Mya noted several people who have positively impacted her journey including multiple teachers throughout her academic career as well as her parents and sister.
If Mya could give one piece of advice to younger Goldbacks, it would be “to take your time with learning and never be afraid to ask for help.”
More about the Trowels-Harris Tuskegee Airmen chapter from the Mid-Hudson Times:
The Trowels-Harris Tuskegee Airmen chapter has been granting tuition assistance awards since 1999. During those 22 years, it has bestowed more than $238,000 on students bound for colleges and vocational schools. The chapter has now established the Hudson Valley Tuskegee Airmen Endowment Fund to guarantee the viability of future scholarships, as part of the chapter’s mission to protect the legacy of the World War II Airmen and their role in the Civil Rights Movement.
The organization honors the legacy of the Tuskegee Airmen. The Tuskegee Airmen were the first African-American military aviators--both pilots and ground support personnel--in the United States Armed Forces. They flew and fought during World War II, when black Americans in many U. S. states were still subject to Jim Crow laws and the American military was racially segregated, as was much of the Federal Government. The Tuskegee Airmen were subjected to racial discrimination both within and outside the Army.
All black Army Air Force pilots were given primary training at Moton Field and went on to advanced training at the Tuskegee Army Airfield. Both were located in Tuskegee, Alabama, near the famous Tuskegee Institute (today Tuskegee University), which had been founded by Booker T. Washington.
The majority of “Tuskegee Experience” aviators went on to be trained as fighter pilots, though a number of them became medium-bomber pilots. The fighter pilots eventually were sent to North Africa, where they entered combat, while the bomber pilots continued stateside training with the expectation of being sent to the Pacific Theater of Operations. The war ended before this happened, however.

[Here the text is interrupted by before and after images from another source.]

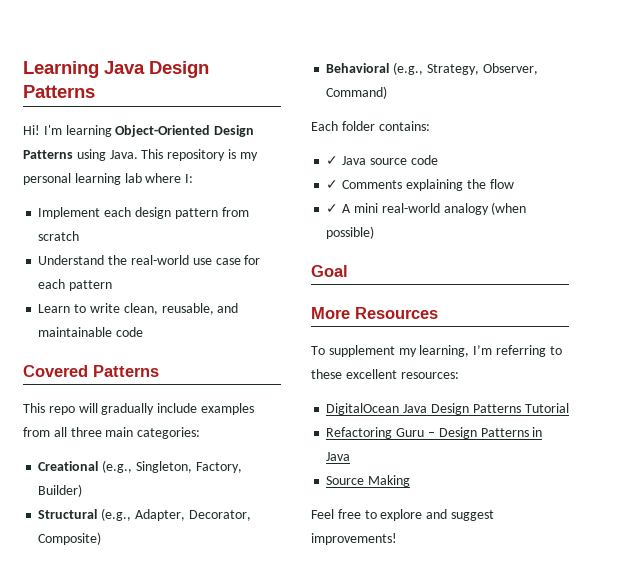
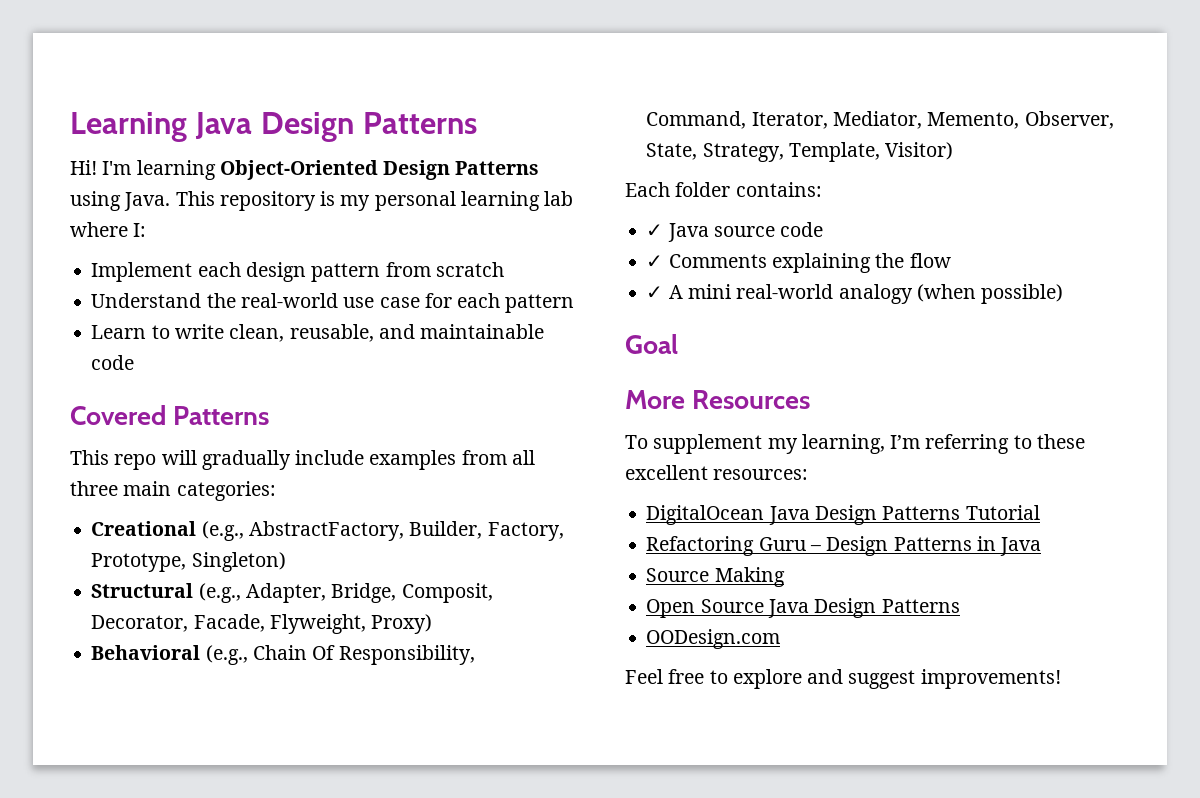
- Creational (e.g., Singleton, Factory, Builder)
- Structural (e.g., Adapter, Decorator, Composite)
- Behavioral (e.g., Strategy, Observer, Command)
+ Creational (e.g., AbstractFactory, Builder, Factory, Prototype, Singleton)
+ Structural (e.g., Adapter, Bridge, Composit, Decorator, Facade, Flyweight, Proxy)
+ Behavioral (e.g., Chain Of Responsibility, Command, Iterator, Mediator, Memento, Observer, State, Strategy, Template, Visitor)
+ Open Source Java Design Patterns
+ OODesign.com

Meanwhile, the Tuskegee Airmen fought over North Africa and participated in the invasion of Sicily and then the Italian mainland. When a fighter base was established at Ramitelli, near the east coast of Italy, the Airmen became bomber-escort specialists, flying their P-47s and P-51s in support of Fifteenth Air Force B-17 and B-24 heavy bombers attacking Germany, Austria, Hungary and Romania. The Tuskegee Airmen were popularly known as “the Red Tails,” because their fighters had unmistakable red-painted empennages, and bomber units often requested Red Tails as escorts, since few bombers ever were lost to Luftwaffe fighters when the Tuskegee Airmen were protecting them.
Few of the bomber crews knew that their protectors were African Americans, but all knew that they were very good and very brave.
The Tuskegee Airmen and their all-black ground crews and support personnel achieved an enviable combat record but after the war returned to an America still beset by racial discrimination and segregation. In July, 1948, Pres. Harry S. Truman ordered the integration of all the U. S. Armed Forces. The original Tuskegee Airmen squadrons were decommissioned and their surviving Tuskegee Airmen distributed among other newly integrated units.
The New Windsor-based local chapter of the Tuskegee Airmen Inc is named for Maj. Gen. Irene Trowell-Harris, who in 1993, became the first female African-American general in the 357-year history of the National Guard, the military’s oldest branch. In 1986, she was appointed commander of the 105th USAF Clinic in Newburgh, making her the first Air National Guard nurse to command a medical clinic.